介護サービス利用のために必要な「要介護認定」と代表的な介護サービスの一つ、「デイケア・デイサービス」について解説します。

要介護認定

各市区町村の役所窓口で要介護認定の申請を行い、そのプランを立てることで介護保険サービスを受けることができます。

そして申請が認定されれば自己負担約1割~2割で介護サービスを利用することができます。2000年に導入された介護保険制度により40歳以上の国民全員に介護保険料を納めることが義務付けられています。

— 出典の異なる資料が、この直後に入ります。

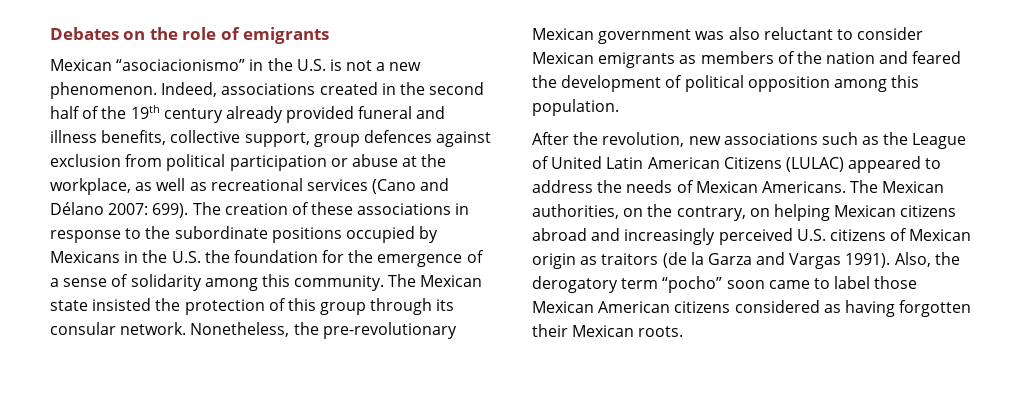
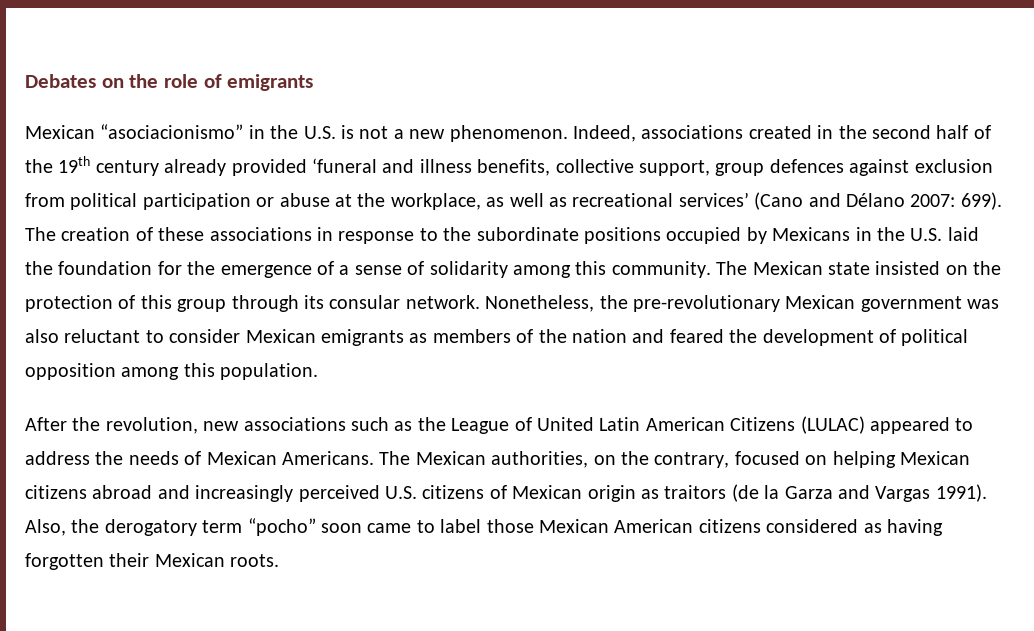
- Indeed, associations created in the second half of the 19th century already provided funeral and illness benefits, collective support, group defences against exclusion from political participation or abuse at the workplace, as well as recreational services (Cano and Délano 2007: 699).
+ Indeed, associations created in the second half of the 19th century already provided ‘funeral and illness benefits, collective support, group defences against exclusion from political participation or abuse at the workplace, as well as recreational services’ (Cano and Délano 2007: 699).
- The creation of these associations in response to the subordinate positions occupied by Mexicans in the U.S. the foundation for the emergence of a sense of solidarity among this community.
+ The creation of these associations in response to the subordinate positions occupied by Mexicans in the U.S. laid the foundation for the emergence of a sense of solidarity among this community.
- The Mexican state insisted the protection of this group through its consular network.
+ The Mexican state insisted on the protection of this group through its consular network.
- The Mexican authorities, on the contrary, on helping Mexican citizens abroad and increasingly perceived U.S. citizens of Mexican origin as traitors (de la Garza and Vargas 1991).
+ The Mexican authorities, on the contrary, focused on helping Mexican citizens abroad and increasingly perceived U.S. citizens of Mexican origin as traitors (de la Garza and Vargas 1991).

※注意:保険料を支払って受けられるサービスは介護保険サービスではなく、医療保険です。介護保険サービスは保険料を納めているだけでは利用することはできません。

デイケア・デイサービス

老人ホームなどの施設に入居するのではなく、自宅から通いで介護やリハビリなどといったサービスを受けることを「デイケア」「デイサービス」と言います。

これらのサービスを、心身ともに疲れ切っていたりする時など、適宜必要なときに利用することで、自宅で必要な設備を整えるよりも費用を各段に抑えることができるうえ、「辛いときは、ほかの人の手を借りればいい」というマインドが身に付くことでストレスも軽減することができ、「介護うつ」に陥る危険性も軽減することができます。

デイケア・デイサービスについてより詳しい記事はこちら

→『デイケアとデイサービスの違い | 利用目的や料金を徹底比較

(10)老老介護の問題は今後更に深刻に

本記事で繰り返し述べてきたように、年々高齢化が進行しつつある日本においては、65歳以上の高齢者同士による老老介護、ひいて75歳以上の高齢者同士による老老介護の割合が増えていくことはほぼ間違いないでしょう。

そのような傾向の中、自分たちが要介護状態になる前にできることは、まずは自身の生活を見直し、できるだけ健康に入れるよう意識することと、「もし配偶者などの家族が要介護状態になったら誰に相談できそうか、どうしようか」などといったことを知っておくことが重要だといえます。

介護に関する相談ができる場所に関しては、是非以下の記事をご参考下さい

→『介護に関する相談ができる場所6つ|メールや電話でも可能な窓口

高齢者もそうでない人も、老老介護の問題を他人事としてとらえるのではなく、「老老介護の状態を避けるために何ができるだろう」「老老介護の状態になってしまったら、どう対処しよう」といったことを、できるだけ余裕のある状態の時に考えておきましょう。